- _Work required_: Your reply should hold every entry below exactly as written and none of the pictures.

########################################

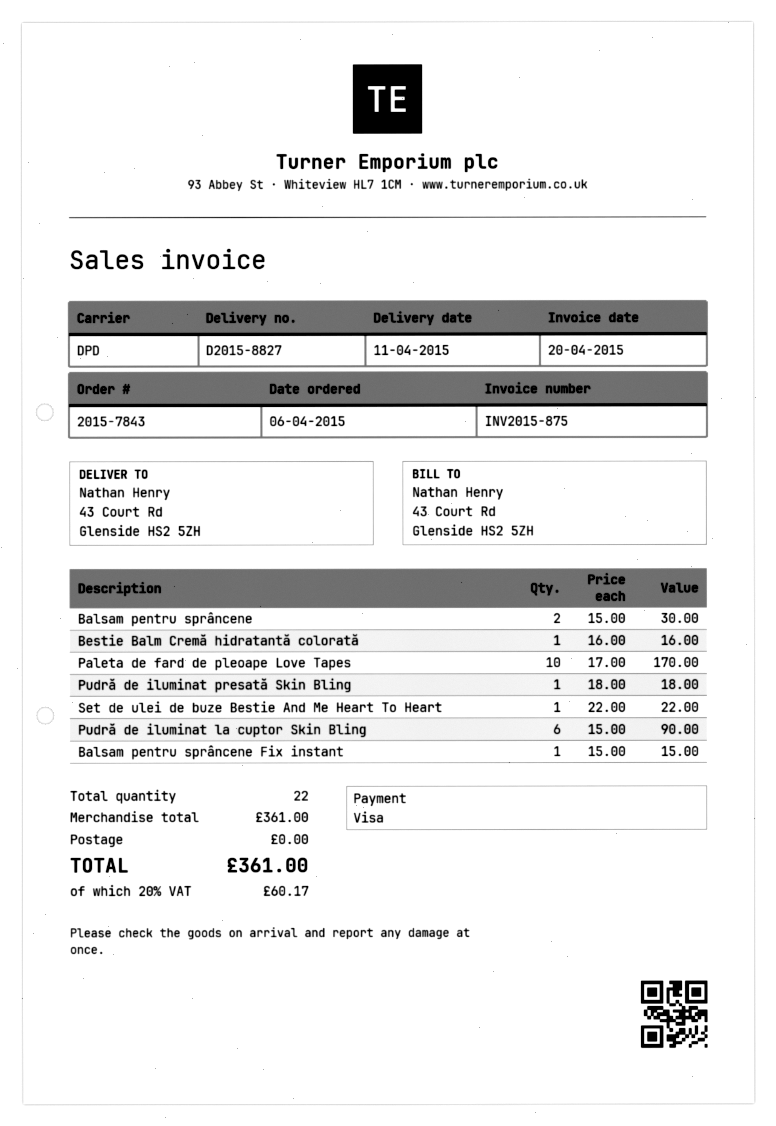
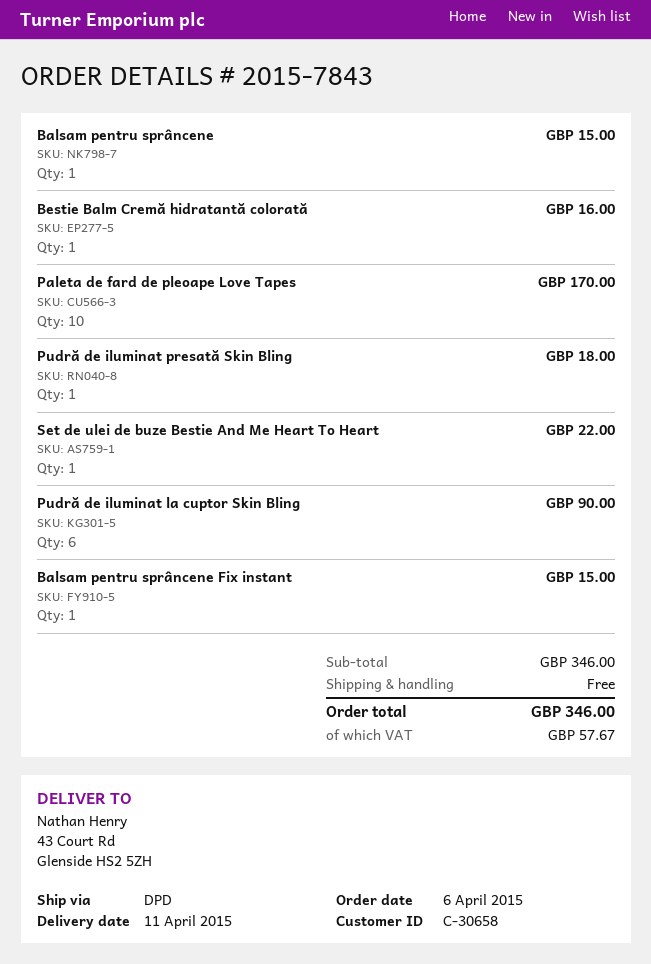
Balsam pentru sprâncene: 2 for 30.00 -> 1 for 15.00
subtotal: 361.00 -> 346.00
tax: 60.17 -> 57.67
total: 361.00 -> 346.00

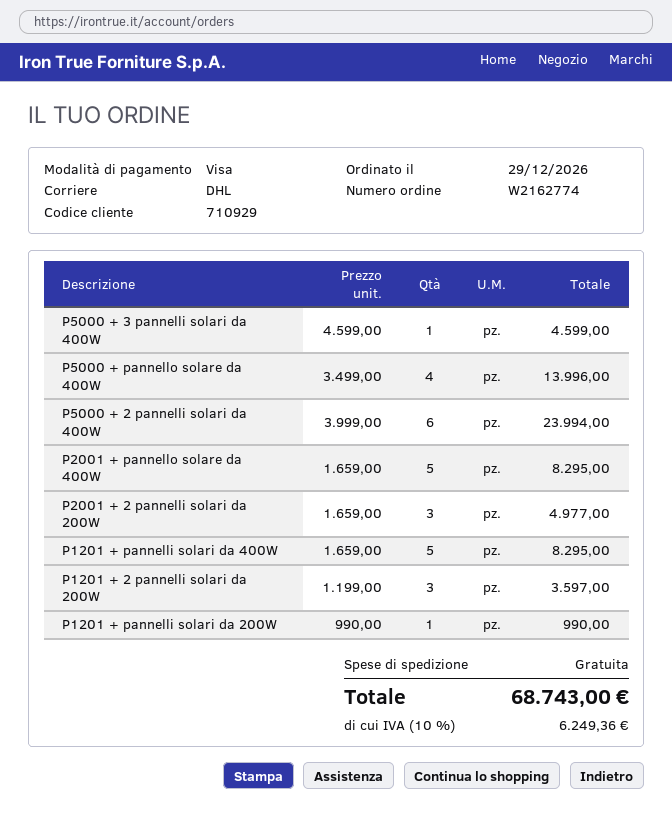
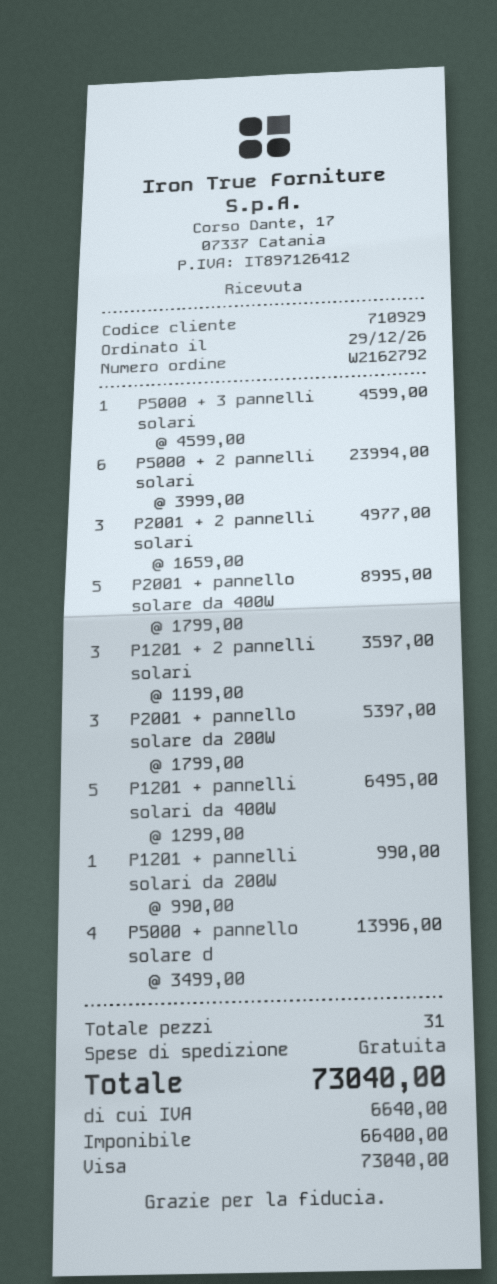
order number: W2162774 -> W2162792
P2001 + pannello solare da 400W: 5 x 1659.00 = 8295.00 -> 5 x 1799.00 = 8995.00
P1201 + pannelli solari da 400W: 5 x 1659.00 = 8295.00 -> 5 x 1299.00 = 6495.00
P2001 + pannello solare da 200W: none -> 3 x 1799.00 = 5397.00
tax: 6249.36 -> 6640.00
total: 68743.00 -> 73040.00

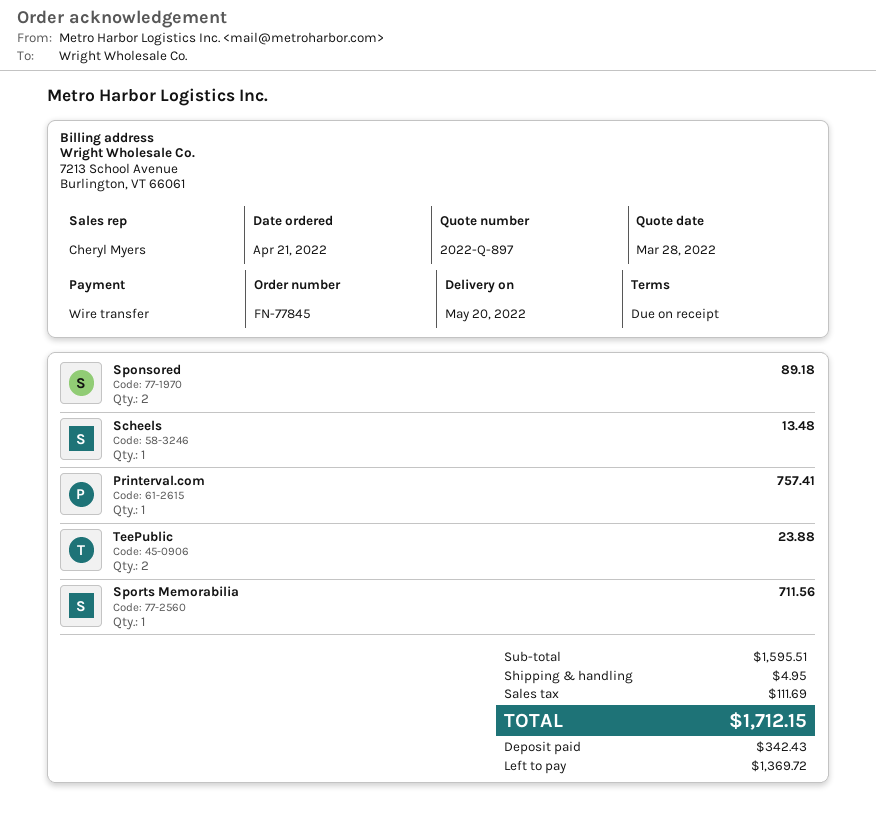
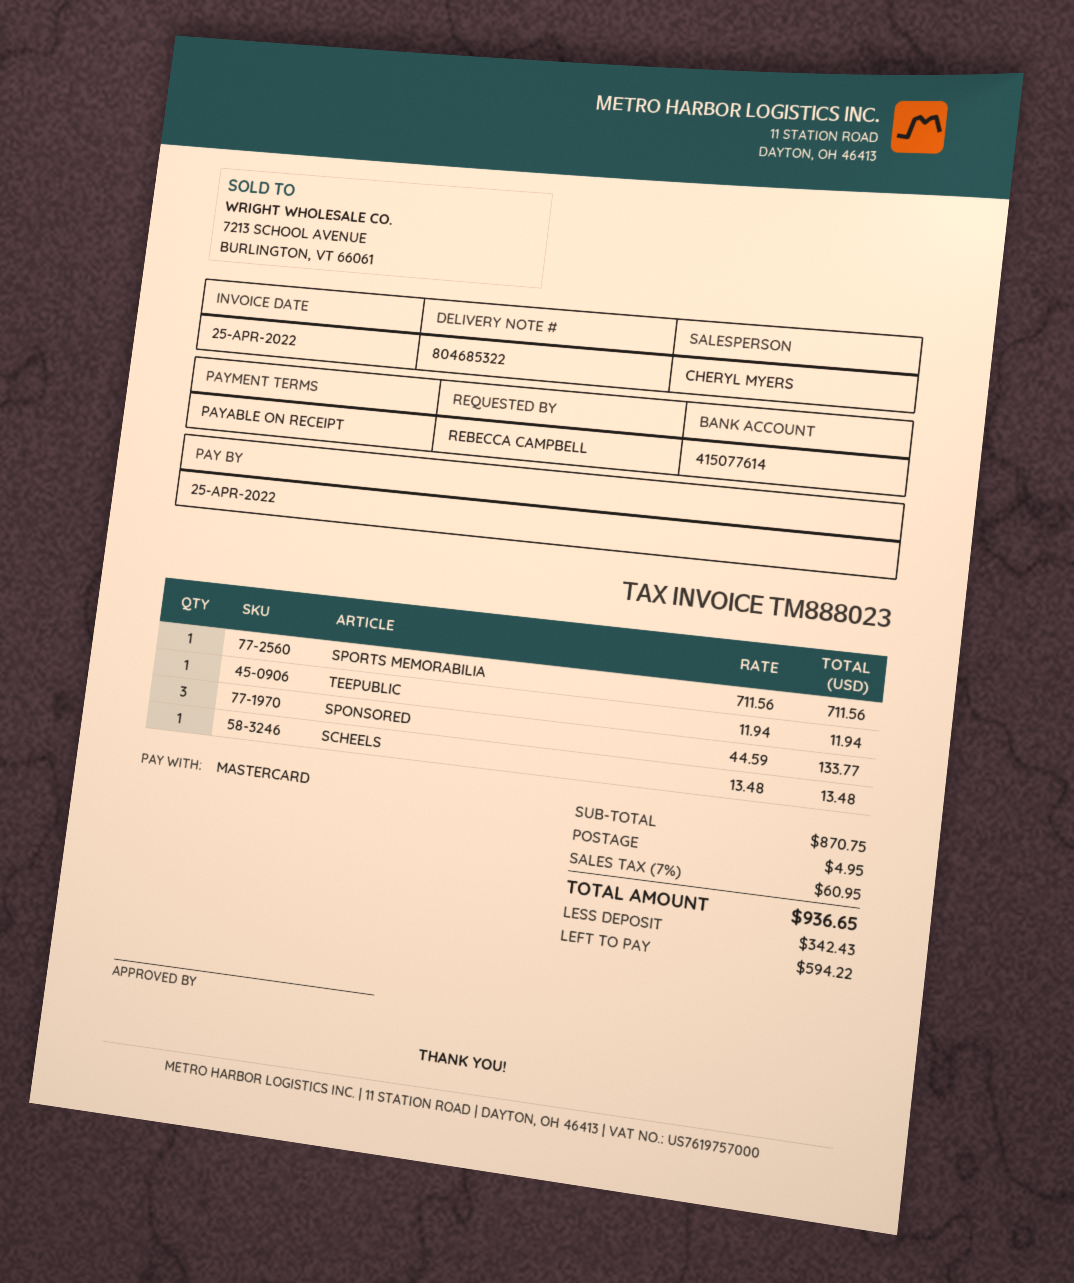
payment method: bank transfer -> Mastercard
Sponsored: 2 for 89.18 -> 3 for 133.77
Printerval.com: 1 for 757.41 -> none
TeePublic: 2 for 23.88 -> 1 for 11.94
subtotal: 1595.51 -> 870.75
tax: 111.69 -> 60.95
total: 1712.15 -> 936.65
balance: 1369.72 -> 594.22

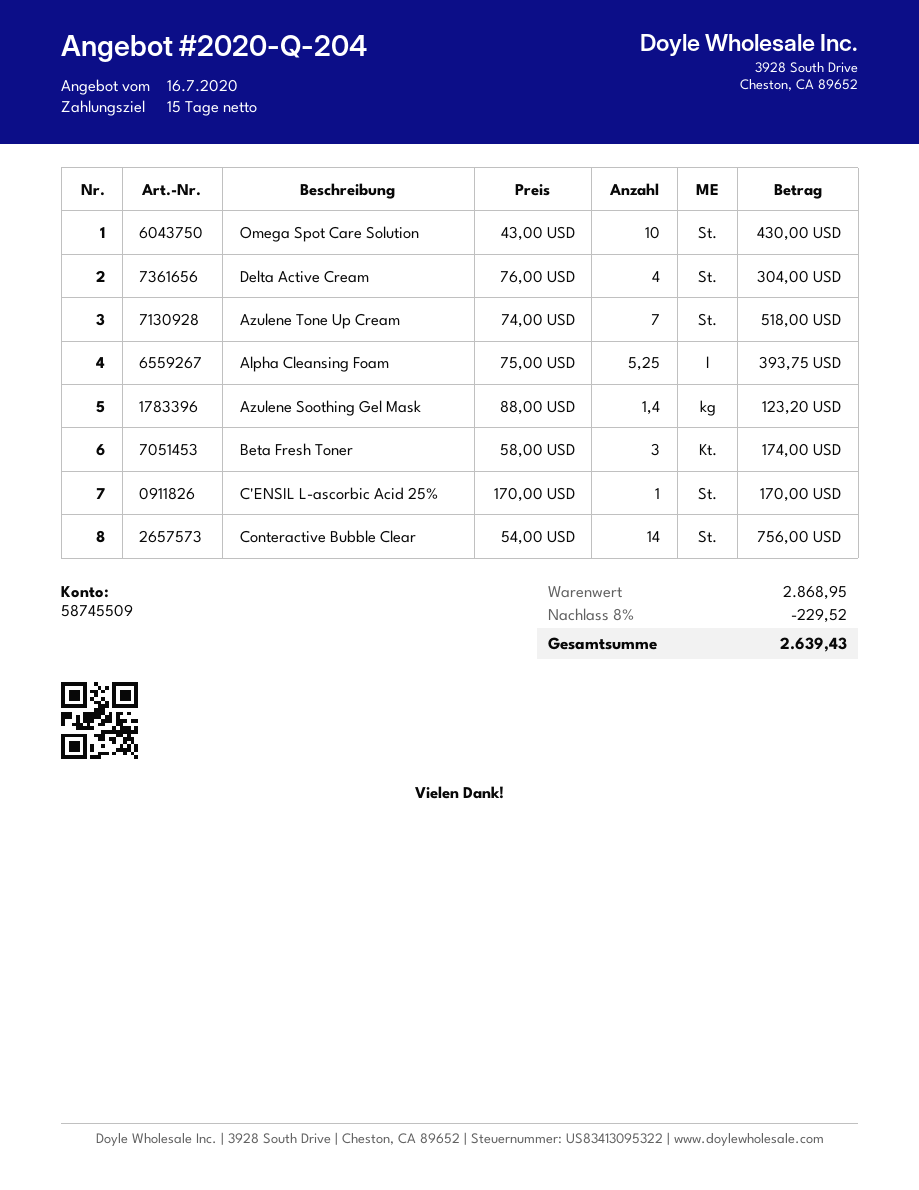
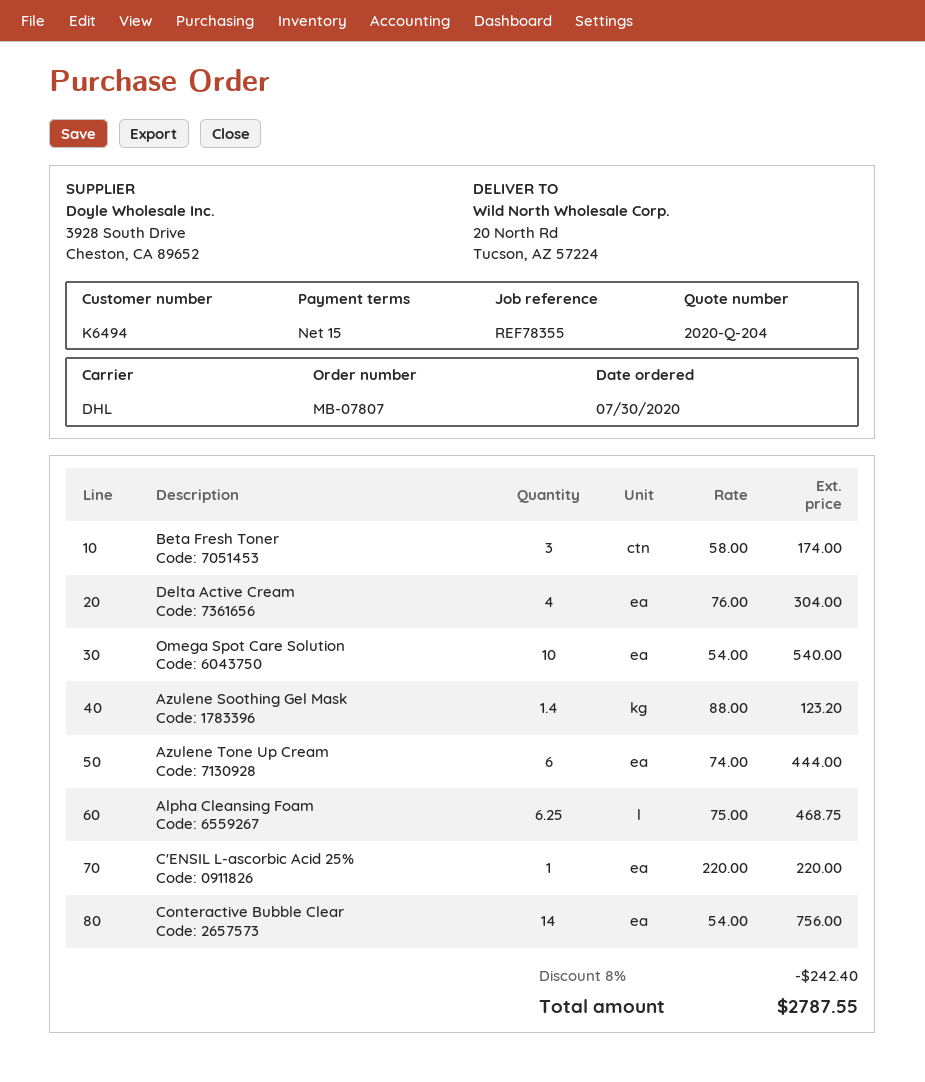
Omega Spot Care Solution: 10 x 43.00 = 430.00 -> 10 x 54.00 = 540.00
Azulene Tone Up Cream: 7 x 74.00 = 518.00 -> 6 x 74.00 = 444.00
Alpha Cleansing Foam: 5.25 x 75.00 = 393.75 -> 6.25 x 75.00 = 468.75
C'ENSIL L-ascorbic Acid 25%: 1 x 170.00 = 170.00 -> 1 x 220.00 = 220.00
discount: 8% = 229.52 -> 8% = 242.40
total: 2639.43 -> 2787.55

########################################

- _The completed task_:
Balsam pentru sprâncene: 2 for 30.00 -> 1 for 15.00
subtotal: 361.00 -> 346.00
tax: 60.17 -> 57.67
total: 361.00 -> 346.00

order number: W2162774 -> W2162792
P2001 + pannello solare da 400W: 5 x 1659.00 = 8295.00 -> 5 x 1799.00 = 8995.00
P1201 + pannelli solari da 400W: 5 x 1659.00 = 8295.00 -> 5 x 1299.00 = 6495.00
P2001 + pannello solare da 200W: none -> 3 x 1799.00 = 5397.00
tax: 6249.36 -> 6640.00
total: 68743.00 -> 73040.00

payment method: bank transfer -> Mastercard
Sponsored: 2 for 89.18 -> 3 for 133.77
Printerval.com: 1 for 757.41 -> none
TeePublic: 2 for 23.88 -> 1 for 11.94
subtotal: 1595.51 -> 870.75
tax: 111.69 -> 60.95
total: 1712.15 -> 936.65
balance: 1369.72 -> 594.22

Omega Spot Care Solution: 10 x 43.00 = 430.00 -> 10 x 54.00 = 540.00
Azulene Tone Up Cream: 7 x 74.00 = 518.00 -> 6 x 74.00 = 444.00
Alpha Cleansing Foam: 5.25 x 75.00 = 393.75 -> 6.25 x 75.00 = 468.75
C'ENSIL L-ascorbic Acid 25%: 1 x 170.00 = 170.00 -> 1 x 220.00 = 220.00
discount: 8% = 229.52 -> 8% = 242.40
total: 2639.43 -> 2787.55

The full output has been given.